TASK INPUT –
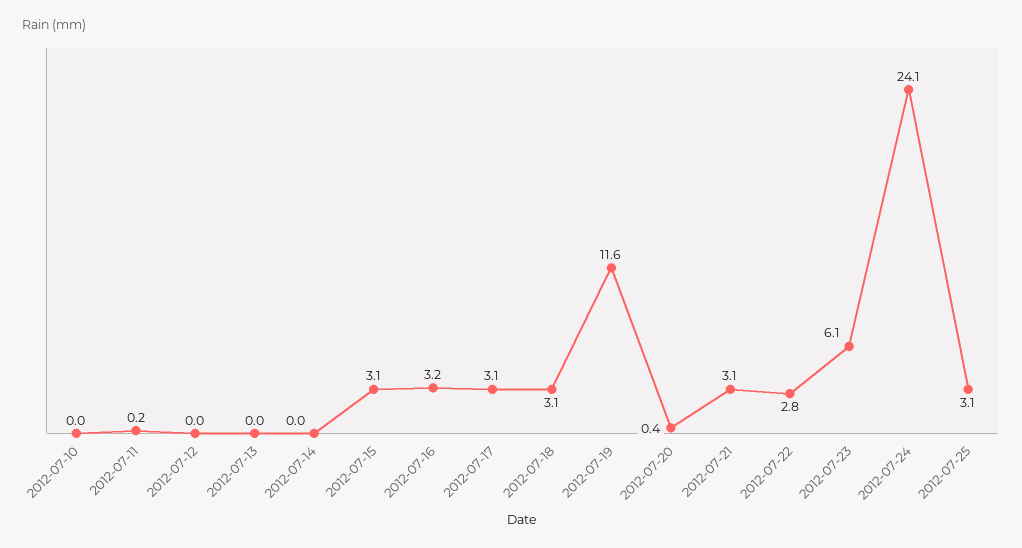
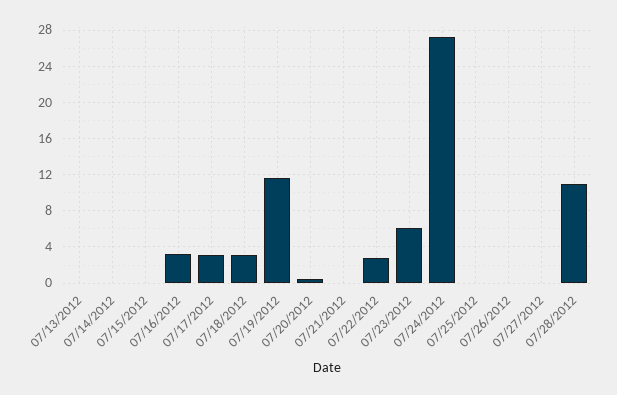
2012-07-10: 0 -> none
2012-07-11: 0.2 -> none
2012-07-12: 0 -> none
2012-07-15: 3.1 -> 0
2012-07-21: 3.1 -> 0
2012-07-24: 24.1 -> 27
2012-07-25: 3.1 -> 0
07/26/2012: none -> 0
07/27/2012: none -> 0
07/28/2012: none -> 11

WHAT YOU WILL DO – Which lines run from the one containing "2012-07-15: 3.1 -> 0" to the end of the entries above? Quote exactly those, and only those.

SOLUTION TO THIS EXERCISE –
2012-07-15: 3.1 -> 0
2012-07-21: 3.1 -> 0
2012-07-24: 24.1 -> 27
2012-07-25: 3.1 -> 0
07/26/2012: none -> 0
07/27/2012: none -> 0
07/28/2012: none -> 11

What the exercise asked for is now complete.